Fortunately, the issue of the toll that harassment and humiliation takes on medical trainees is starting to be discussed. The other day, for example, I was presenting at a medical conference and shared a luncheon table with a patient safety physician and an internist who is a proponent of a more humane medical system. Both work in large teaching hospitals. We got into a discussion of pimping and the internist commented that she could not imagine teaching residents without occasionally “pimping them out.” Given her reputation, I couldn’t imagine that she was actually serious, and asked her if she was being sarcastic. No, she said brusquely, I think it’s a useful strategy. The patient safety physician sitting next to her didn’t skip a beat and adamantly interjected, “No,” he said, “there is no excuse for humiliating students or trainees. Ever.”
Suzanne Gordon is a healthcare journalist and co-editor of The Culture and Politics of Healthcare Work Series at Cornell University Press. Her latest book is Collaborative Caring: Stories and Reflections on Teamwork in Healthcare, which she co-edited and she is co-author of Beyond the Checklist: What Else Healthcare Can Learn from Aviation Teamwork and Safety. Most importantly she is a patient.

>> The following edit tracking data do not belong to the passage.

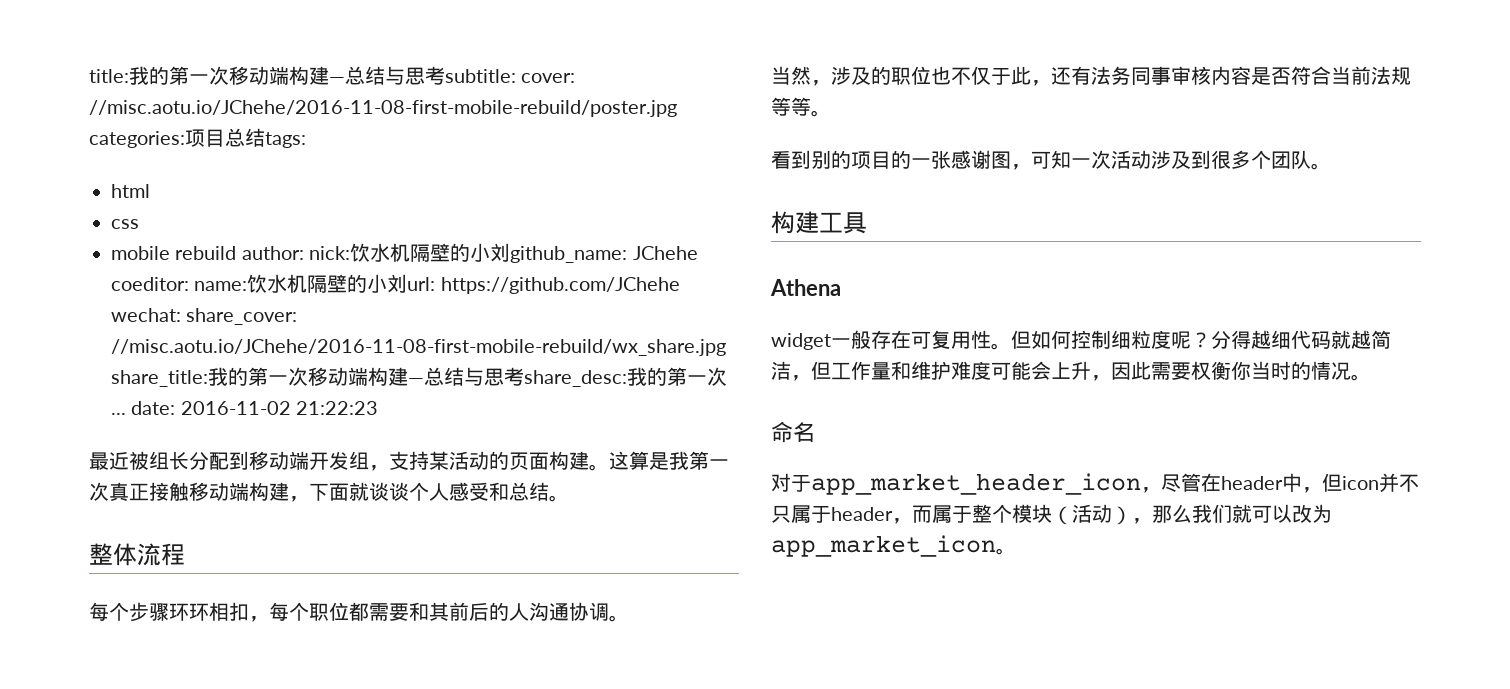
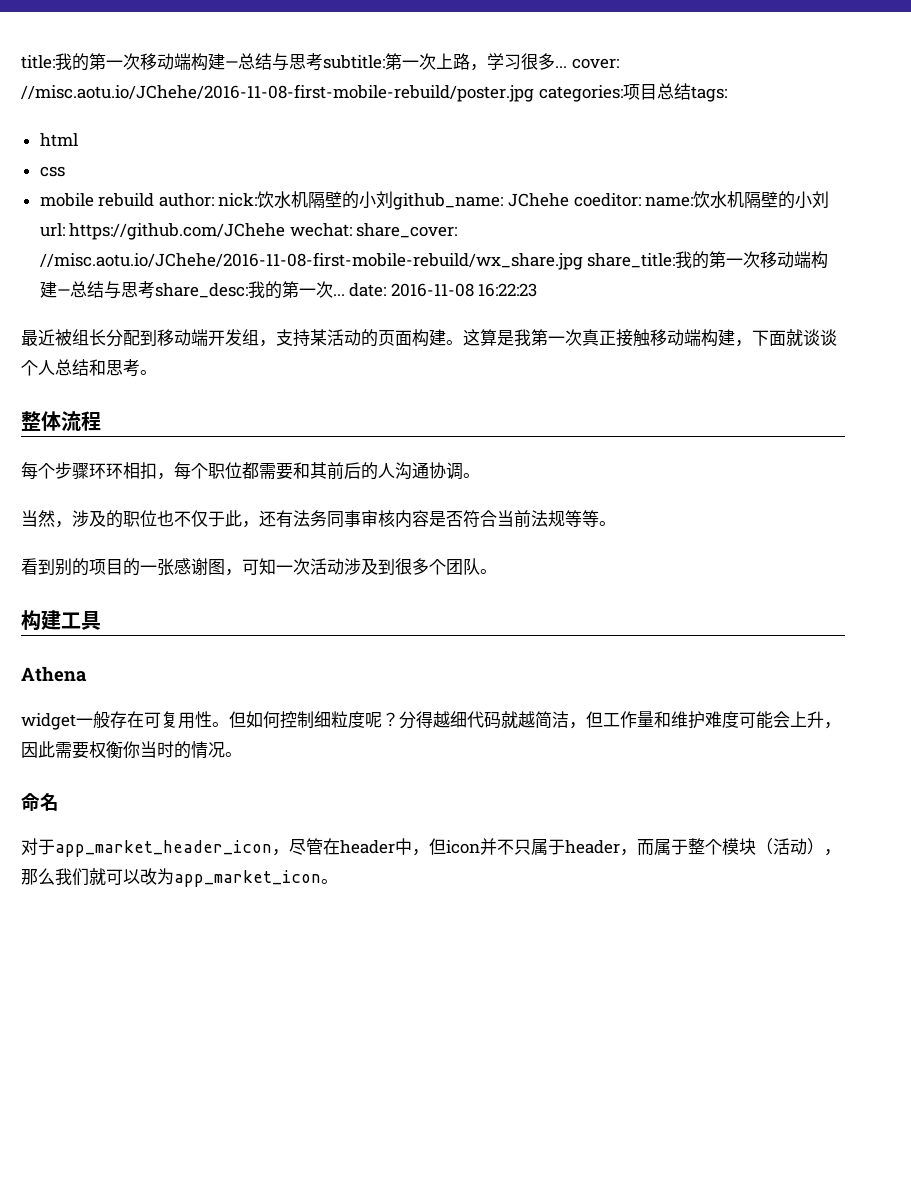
- title:我的第一次移动端构建—总结与思考subtitle: cover: //misc.aotu.io/JChehe/2016-11-08-first-mobile-rebuild/poster.jpg categories:项目总结tags:
+ title:我的第一次移动端构建—总结与思考subtitle:第一次上路，学习很多... cover: //misc.aotu.io/JChehe/2016-11-08-first-mobile-rebuild/poster.jpg categories:项目总结tags:
- mobile rebuild author: nick:饮水机隔壁的小刘github_name: JChehe coeditor: name:饮水机隔壁的小刘url: https://github.com/JChehe wechat: share_cover: //misc.aotu.io/JChehe/2016-11-08-first-mobile-rebuild/wx_share.jpg share_title:我的第一次移动端构建—总结与思考share_desc:我的第一次... date: 2016-11-02 21:22:23
+ mobile rebuild author: nick:饮水机隔壁的小刘github_name: JChehe coeditor: name:饮水机隔壁的小刘url: https://github.com/JChehe wechat: share_cover: //misc.aotu.io/JChehe/2016-11-08-first-mobile-rebuild/wx_share.jpg share_title:我的第一次移动端构建—总结与思考share_desc:我的第一次... date: 2016-11-08 16:22:23
- 这算是我第一次真正接触移动端构建，下面就谈谈个人感受和总结。
+ 这算是我第一次真正接触移动端构建，下面就谈谈个人总结和思考。

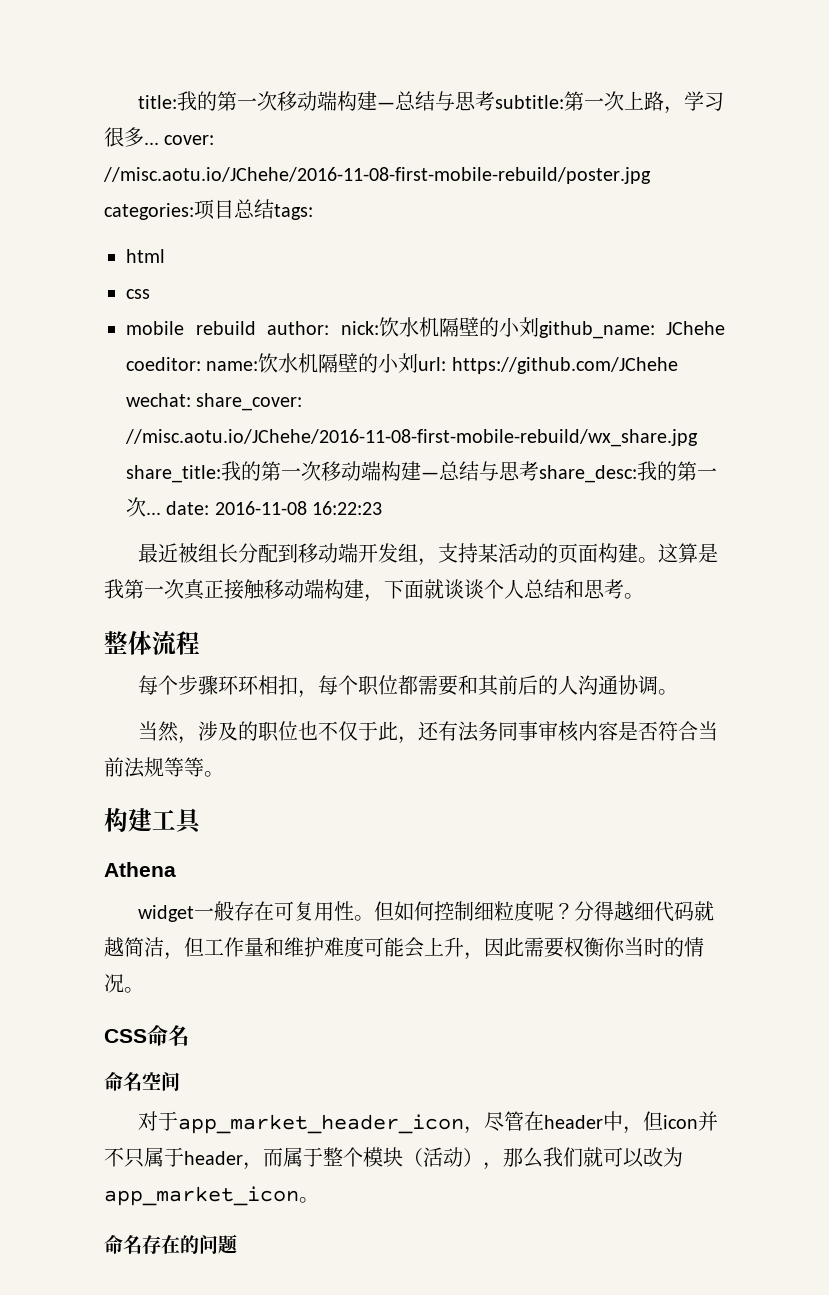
- 看到别的项目的一张感谢图，可知一次活动涉及到很多个团队。
- 命名
+ CSS命名
+ 命名空间
+ 命名存在的问题

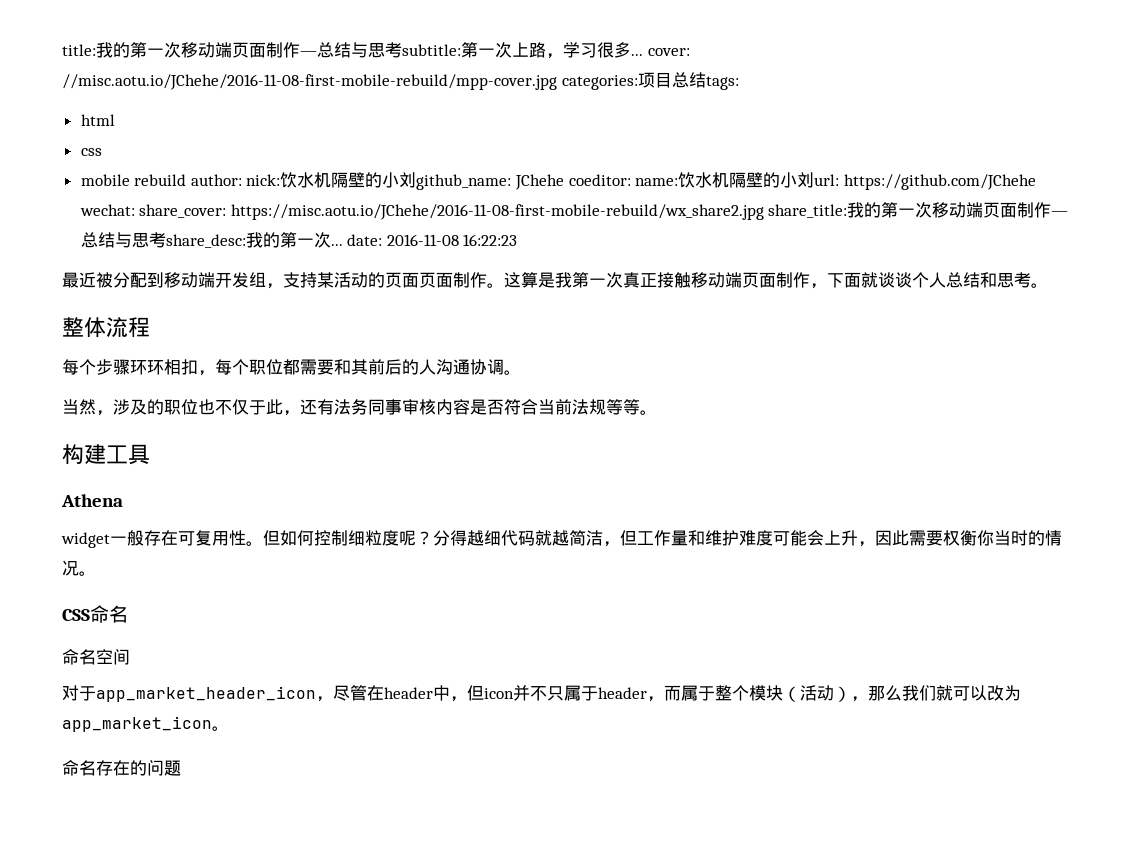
- title:我的第一次移动端构建—总结与思考subtitle:第一次上路，学习很多... cover: //misc.aotu.io/JChehe/2016-11-08-first-mobile-rebuild/poster.jpg categories:项目总结tags:
+ title:我的第一次移动端页面制作—总结与思考subtitle:第一次上路，学习很多... cover: //misc.aotu.io/JChehe/2016-11-08-first-mobile-rebuild/mpp-cover.jpg categories:项目总结tags:
- mobile rebuild author: nick:饮水机隔壁的小刘github_name: JChehe coeditor: name:饮水机隔壁的小刘url: https://github.com/JChehe wechat: share_cover: //misc.aotu.io/JChehe/2016-11-08-first-mobile-rebuild/wx_share.jpg share_title:我的第一次移动端构建—总结与思考share_desc:我的第一次... date: 2016-11-08 16:22:23
+ mobile rebuild author: nick:饮水机隔壁的小刘github_name: JChehe coeditor: name:饮水机隔壁的小刘url: https://github.com/JChehe wechat: share_cover: https://misc.aotu.io/JChehe/2016-11-08-first-mobile-rebuild/wx_share2.jpg share_title:我的第一次移动端页面制作—总结与思考share_desc:我的第一次... date: 2016-11-08 16:22:23
- 最近被组长分配到移动端开发组，支持某活动的页面构建。
+ 最近被分配到移动端开发组，支持某活动的页面页面制作。
- 这算是我第一次真正接触移动端构建，下面就谈谈个人总结和思考。
+ 这算是我第一次真正接触移动端页面制作，下面就谈谈个人总结和思考。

Competing interests: None declared.
You can follow any responses to this entry through the RSS 2.0 feed.
I attended medical school & post grad training 1955-1963 without experiencing HUMILIATION as teaching method. The origin could reside in an overdeveloped presence of academic competition in college ( or earlier ) where the immature nerds highly value their intellectual skills . These individuals may progress to elevated levels in business and academia politics etc and are not limited to academic medicine. Some have personality disorders. That they are present in medicine is regrettable but they tolerated by the institution for many reasons.